Directions:
All the entries, exactly as they read, must be written out again.
*** Data under study Section Begins ***
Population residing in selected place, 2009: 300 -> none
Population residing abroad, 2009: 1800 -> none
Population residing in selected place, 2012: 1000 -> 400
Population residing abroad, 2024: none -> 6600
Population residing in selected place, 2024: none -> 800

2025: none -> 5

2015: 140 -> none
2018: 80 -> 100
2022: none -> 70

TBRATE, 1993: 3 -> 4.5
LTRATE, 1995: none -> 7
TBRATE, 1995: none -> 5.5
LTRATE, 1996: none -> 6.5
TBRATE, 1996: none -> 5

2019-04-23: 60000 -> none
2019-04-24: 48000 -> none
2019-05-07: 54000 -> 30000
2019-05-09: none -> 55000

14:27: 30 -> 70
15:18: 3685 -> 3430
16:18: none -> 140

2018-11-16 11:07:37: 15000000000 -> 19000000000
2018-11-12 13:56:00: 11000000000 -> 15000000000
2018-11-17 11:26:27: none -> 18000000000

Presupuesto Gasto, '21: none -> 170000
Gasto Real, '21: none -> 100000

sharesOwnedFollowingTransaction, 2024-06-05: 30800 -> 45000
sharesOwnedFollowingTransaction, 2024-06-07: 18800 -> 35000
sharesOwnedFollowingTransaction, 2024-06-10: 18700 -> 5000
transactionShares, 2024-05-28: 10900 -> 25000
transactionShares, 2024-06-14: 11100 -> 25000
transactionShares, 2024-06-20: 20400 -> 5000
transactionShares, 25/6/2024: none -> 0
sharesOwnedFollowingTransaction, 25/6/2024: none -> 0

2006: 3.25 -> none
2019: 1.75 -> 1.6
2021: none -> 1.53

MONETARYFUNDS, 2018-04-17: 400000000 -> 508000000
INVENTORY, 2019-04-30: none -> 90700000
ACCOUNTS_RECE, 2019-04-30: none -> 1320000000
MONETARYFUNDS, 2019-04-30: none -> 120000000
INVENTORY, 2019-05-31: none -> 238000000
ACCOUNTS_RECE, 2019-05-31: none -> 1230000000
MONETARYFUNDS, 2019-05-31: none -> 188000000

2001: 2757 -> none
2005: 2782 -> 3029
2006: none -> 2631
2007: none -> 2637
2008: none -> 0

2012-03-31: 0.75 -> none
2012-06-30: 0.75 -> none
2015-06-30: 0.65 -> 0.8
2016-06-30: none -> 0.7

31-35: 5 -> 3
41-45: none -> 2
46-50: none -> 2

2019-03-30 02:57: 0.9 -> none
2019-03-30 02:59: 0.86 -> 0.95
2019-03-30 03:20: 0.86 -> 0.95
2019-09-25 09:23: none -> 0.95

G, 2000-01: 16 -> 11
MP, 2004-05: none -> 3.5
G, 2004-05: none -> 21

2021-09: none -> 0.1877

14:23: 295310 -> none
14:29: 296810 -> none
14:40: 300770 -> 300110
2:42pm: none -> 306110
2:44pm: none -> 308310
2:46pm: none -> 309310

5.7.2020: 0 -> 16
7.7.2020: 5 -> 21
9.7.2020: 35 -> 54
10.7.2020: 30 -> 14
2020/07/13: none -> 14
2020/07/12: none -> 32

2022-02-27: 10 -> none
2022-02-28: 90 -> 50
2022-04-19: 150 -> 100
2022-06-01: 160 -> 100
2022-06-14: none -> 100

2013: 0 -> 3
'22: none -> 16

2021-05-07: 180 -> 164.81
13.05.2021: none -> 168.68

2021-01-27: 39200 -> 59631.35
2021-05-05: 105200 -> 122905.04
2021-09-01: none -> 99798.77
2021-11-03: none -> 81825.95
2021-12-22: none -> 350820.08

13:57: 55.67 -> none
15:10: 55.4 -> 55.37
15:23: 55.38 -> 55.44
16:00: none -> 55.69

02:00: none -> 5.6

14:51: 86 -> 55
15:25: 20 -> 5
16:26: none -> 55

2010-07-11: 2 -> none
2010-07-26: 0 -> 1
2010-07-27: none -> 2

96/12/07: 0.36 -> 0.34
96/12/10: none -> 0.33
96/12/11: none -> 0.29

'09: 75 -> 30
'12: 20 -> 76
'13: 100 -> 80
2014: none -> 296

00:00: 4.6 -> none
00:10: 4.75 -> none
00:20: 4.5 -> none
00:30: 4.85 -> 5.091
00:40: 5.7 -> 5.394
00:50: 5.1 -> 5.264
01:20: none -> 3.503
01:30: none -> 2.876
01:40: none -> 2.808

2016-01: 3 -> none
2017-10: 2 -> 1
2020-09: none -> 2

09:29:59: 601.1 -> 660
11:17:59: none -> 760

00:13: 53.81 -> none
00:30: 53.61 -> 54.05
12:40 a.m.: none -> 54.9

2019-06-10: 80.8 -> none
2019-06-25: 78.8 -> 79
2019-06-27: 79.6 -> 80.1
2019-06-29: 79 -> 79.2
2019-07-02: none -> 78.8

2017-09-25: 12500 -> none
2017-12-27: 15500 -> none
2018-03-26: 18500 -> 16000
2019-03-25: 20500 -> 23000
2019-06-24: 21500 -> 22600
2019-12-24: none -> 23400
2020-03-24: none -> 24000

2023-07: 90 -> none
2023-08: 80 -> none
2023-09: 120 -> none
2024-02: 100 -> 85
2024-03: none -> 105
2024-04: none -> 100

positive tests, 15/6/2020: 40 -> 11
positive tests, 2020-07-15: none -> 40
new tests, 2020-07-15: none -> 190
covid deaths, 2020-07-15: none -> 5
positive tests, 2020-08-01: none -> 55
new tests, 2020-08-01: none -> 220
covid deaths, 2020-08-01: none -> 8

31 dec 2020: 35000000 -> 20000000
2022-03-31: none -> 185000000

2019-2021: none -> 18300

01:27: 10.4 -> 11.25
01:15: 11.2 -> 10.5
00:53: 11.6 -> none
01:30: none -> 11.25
*** Data under study Section Ends ***
Response box:
Population residing in selected place, 2009: 300 -> none
Population residing abroad, 2009: 1800 -> none
Population residing in selected place, 2012: 1000 -> 400
Population residing abroad, 2024: none -> 6600
Population residing in selected place, 2024: none -> 800

2025: none -> 5

2015: 140 -> none
2018: 80 -> 100
2022: none -> 70

TBRATE, 1993: 3 -> 4.5
LTRATE, 1995: none -> 7
TBRATE, 1995: none -> 5.5
LTRATE, 1996: none -> 6.5
TBRATE, 1996: none -> 5

2019-04-23: 60000 -> none
2019-04-24: 48000 -> none
2019-05-07: 54000 -> 30000
2019-05-09: none -> 55000

14:27: 30 -> 70
15:18: 3685 -> 3430
16:18: none -> 140

2018-11-16 11:07:37: 15000000000 -> 19000000000
2018-11-12 13:56:00: 11000000000 -> 15000000000
2018-11-17 11:26:27: none -> 18000000000

Presupuesto Gasto, '21: none -> 170000
Gasto Real, '21: none -> 100000

sharesOwnedFollowingTransaction, 2024-06-05: 30800 -> 45000
sharesOwnedFollowingTransaction, 2024-06-07: 18800 -> 35000
sharesOwnedFollowingTransaction, 2024-06-10: 18700 -> 5000
transactionShares, 2024-05-28: 10900 -> 25000
transactionShares, 2024-06-14: 11100 -> 25000
transactionShares, 2024-06-20: 20400 -> 5000
transactionShares, 25/6/2024: none -> 0
sharesOwnedFollowingTransaction, 25/6/2024: none -> 0

2006: 3.25 -> none
2019: 1.75 -> 1.6
2021: none -> 1.53

MONETARYFUNDS, 2018-04-17: 400000000 -> 508000000
INVENTORY, 2019-04-30: none -> 90700000
ACCOUNTS_RECE, 2019-04-30: none -> 1320000000
MONETARYFUNDS, 2019-04-30: none -> 120000000
INVENTORY, 2019-05-31: none -> 238000000
ACCOUNTS_RECE, 2019-05-31: none -> 1230000000
MONETARYFUNDS, 2019-05-31: none -> 188000000

2001: 2757 -> none
2005: 2782 -> 3029
2006: none -> 2631
2007: none -> 2637
2008: none -> 0

2012-03-31: 0.75 -> none
2012-06-30: 0.75 -> none
2015-06-30: 0.65 -> 0.8
2016-06-30: none -> 0.7

31-35: 5 -> 3
41-45: none -> 2
46-50: none -> 2

2019-03-30 02:57: 0.9 -> none
2019-03-30 02:59: 0.86 -> 0.95
2019-03-30 03:20: 0.86 -> 0.95
2019-09-25 09:23: none -> 0.95

G, 2000-01: 16 -> 11
MP, 2004-05: none -> 3.5
G, 2004-05: none -> 21

2021-09: none -> 0.1877

14:23: 295310 -> none
14:29: 296810 -> none
14:40: 300770 -> 300110
2:42pm: none -> 306110
2:44pm: none -> 308310
2:46pm: none -> 309310

5.7.2020: 0 -> 16
7.7.2020: 5 -> 21
9.7.2020: 35 -> 54
10.7.2020: 30 -> 14
2020/07/13: none -> 14
2020/07/12: none -> 32

2022-02-27: 10 -> none
2022-02-28: 90 -> 50
2022-04-19: 150 -> 100
2022-06-01: 160 -> 100
2022-06-14: none -> 100

2013: 0 -> 3
'22: none -> 16

2021-05-07: 180 -> 164.81
13.05.2021: none -> 168.68

2021-01-27: 39200 -> 59631.35
2021-05-05: 105200 -> 122905.04
2021-09-01: none -> 99798.77
2021-11-03: none -> 81825.95
2021-12-22: none -> 350820.08

13:57: 55.67 -> none
15:10: 55.4 -> 55.37
15:23: 55.38 -> 55.44
16:00: none -> 55.69

02:00: none -> 5.6

14:51: 86 -> 55
15:25: 20 -> 5
16:26: none -> 55

2010-07-11: 2 -> none
2010-07-26: 0 -> 1
2010-07-27: none -> 2

96/12/07: 0.36 -> 0.34
96/12/10: none -> 0.33
96/12/11: none -> 0.29

'09: 75 -> 30
'12: 20 -> 76
'13: 100 -> 80
2014: none -> 296

00:00: 4.6 -> none
00:10: 4.75 -> none
00:20: 4.5 -> none
00:30: 4.85 -> 5.091
00:40: 5.7 -> 5.394
00:50: 5.1 -> 5.264
01:20: none -> 3.503
01:30: none -> 2.876
01:40: none -> 2.808

2016-01: 3 -> none
2017-10: 2 -> 1
2020-09: none -> 2

09:29:59: 601.1 -> 660
11:17:59: none -> 760

00:13: 53.81 -> none
00:30: 53.61 -> 54.05
12:40 a.m.: none -> 54.9

2019-06-10: 80.8 -> none
2019-06-25: 78.8 -> 79
2019-06-27: 79.6 -> 80.1
2019-06-29: 79 -> 79.2
2019-07-02: none -> 78.8

2017-09-25: 12500 -> none
2017-12-27: 15500 -> none
2018-03-26: 18500 -> 16000
2019-03-25: 20500 -> 23000
2019-06-24: 21500 -> 22600
2019-12-24: none -> 23400
2020-03-24: none -> 24000

2023-07: 90 -> none
2023-08: 80 -> none
2023-09: 120 -> none
2024-02: 100 -> 85
2024-03: none -> 105
2024-04: none -> 100

positive tests, 15/6/2020: 40 -> 11
positive tests, 2020-07-15: none -> 40
new tests, 2020-07-15: none -> 190
covid deaths, 2020-07-15: none -> 5
positive tests, 2020-08-01: none -> 55
new tests, 2020-08-01: none -> 220
covid deaths, 2020-08-01: none -> 8

31 dec 2020: 35000000 -> 20000000
2022-03-31: none -> 185000000

2019-2021: none -> 18300

01:27: 10.4 -> 11.25
01:15: 11.2 -> 10.5
00:53: 11.6 -> none
01:30: none -> 11.25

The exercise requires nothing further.